Sermaye sınıfının Avrupalı “gelişmiş” kanatları neden ülkemize bu ilgiyi gösteriyor ? Neden kendi ülkelerinde örneğin HES kurulmasına izin vermiyor ? Çünkü bunun yaratacağı çevre felaketlerinin boyutlarını göğüslemek imkansız. Türkiye ise emperyalizme bağlı yarı sömürge bir ülke olarak 12 Eylül darbesinden bu yana, enerji, gıda ve tarım politikalarının başka yerlerde belirlendiği; belirlenen politikaların yerli işbirlikçi sağcı iktidarlara dikte ettirildiği bir ülke. Emperyalist sermaye çevreyi yağmalarken vasalize ettiği AKP’nin 5’li çetesinin son hedefi Akbelen Ormanıydı.

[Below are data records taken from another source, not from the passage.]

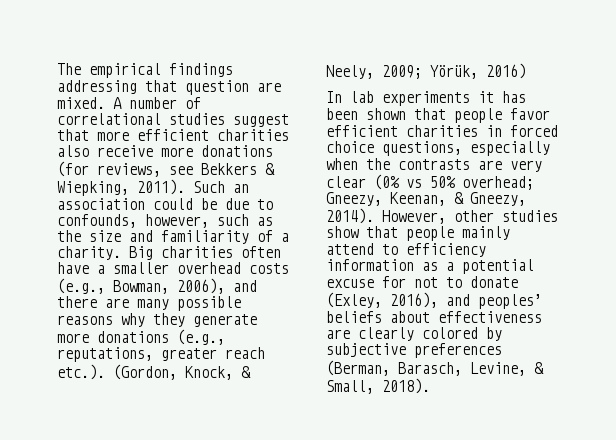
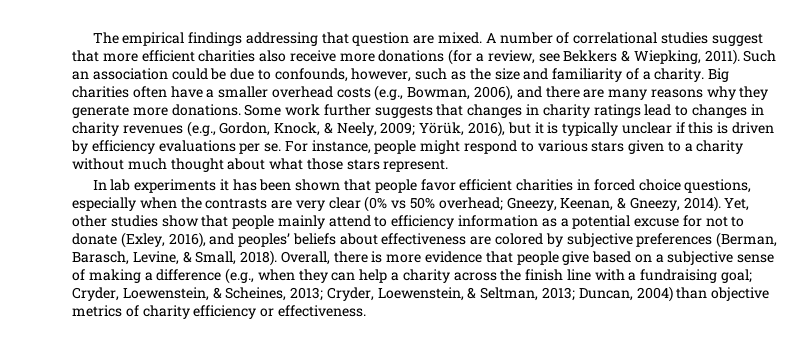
- A number of correlational studies suggest that more efficient charities also receive more donations (for reviews, see Bekkers & Wiepking, 2011).
+ A number of correlational studies suggest that more efficient charities also receive more donations (for a review, see Bekkers & Wiepking, 2011).
- Big charities often have a smaller overhead costs (e.g., Bowman, 2006), and there are many possible reasons why they generate more donations (e.g., reputations, greater reach etc.). (Gordon, Knock, & Neely, 2009; Yörük, 2016)
+ Big charities often have a smaller overhead costs (e.g., Bowman, 2006), and there are many reasons why they generate more donations. Some work further suggests that changes in charity ratings lead to changes in charity revenues (e.g., Gordon, Knock, & Neely, 2009; Yörük, 2016), but it is typically unclear if this is driven by efficiency evaluations per se. For instance, people might respond to various stars given to a charity without much thought about what those stars represent.
- However, other studies show that people mainly attend to efficiency information as a potential excuse for not to donate (Exley, 2016), and peoples’ beliefs about effectiveness are clearly colored by subjective preferences (Berman, Barasch, Levine, & Small, 2018).
+ Yet, other studies show that people mainly attend to efficiency information as a potential excuse for not to donate (Exley, 2016), and peoples’ beliefs about effectiveness are colored by subjective preferences (Berman, Barasch, Levine, & Small, 2018).
+ Overall, there is more evidence that people give based on a subjective sense of making a difference (e.g., when they can help a charity across the finish line with a fundraising goal; Cryder, Loewenstein, & Scheines, 2013; Cryder, Loewenstein, & Seltman, 2013; Duncan, 2004) than objective metrics of charity efficiency or effectiveness.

Akbelen, uzun süredir bir direniş mevzisiydi, saldırının 28 Mayıs seçimlerinden sonra yapılması tesadüf değildi. Direniş köylülerin nöbetleriyle devam ederken, sermaye sınıfının kolluk kuvvetlerinin sabah baskını ile yeni bir boyut kazanarak büyüdü. Sermaye sınıfı, AİHM’nin kapatma kararını tanımadı ve böylece kendisi için bağlayıcı olan burjuva hukukunu kar söz konusu olduğunda tanımayacağını bir kez daha gösterdi. Direnişi bölmek için tezgahlanan şey ise termik santrallerde çalışan TES-İŞ üyesi işçilerle doğa için direnişe geçenleri karşı karşıya getiren bir söylemin iktidar çevrelerince kullanılmasıydı. Termik santrallerin işgaline açılan Bodrum bölgesinde 1982-2020 yılları arasında bölgede yaşayan çocuklarda 455 bin 738 bronşit vakası, 43 bin 725 erken doğum, 68 bin 324 erken ölüm, 39 bin 995 yetişkinde bronşit vakası, 77 bin kişide de solunum ve kalp damar hastalıkları görüldü. Bütün bunların sağlık maliyeti 1.48 milyon liraydı. Kapitalizm, temiz hava alma hakkını yok ederken geriye muhtelif hastalıklardan ve ölümlerden oluşan korkunç bir yıkım bırakıyordu. Kapitalizm, gölgesini satamadığı ağacı keserken, o ağacın meyvesini yiyecek gölgesinde serinleyecek insanlara bu en doğal haklarını yok ediyor, ormanların sağladığı temiz hava ile sağlıklı kuşaklar yetişmesine de engel oluyordu.

SERMAYE SINIFININ ÇEVRE SEVGİSİ: PR’LAMA YAPALIM, YETER Kİ FONLAR AKSIN !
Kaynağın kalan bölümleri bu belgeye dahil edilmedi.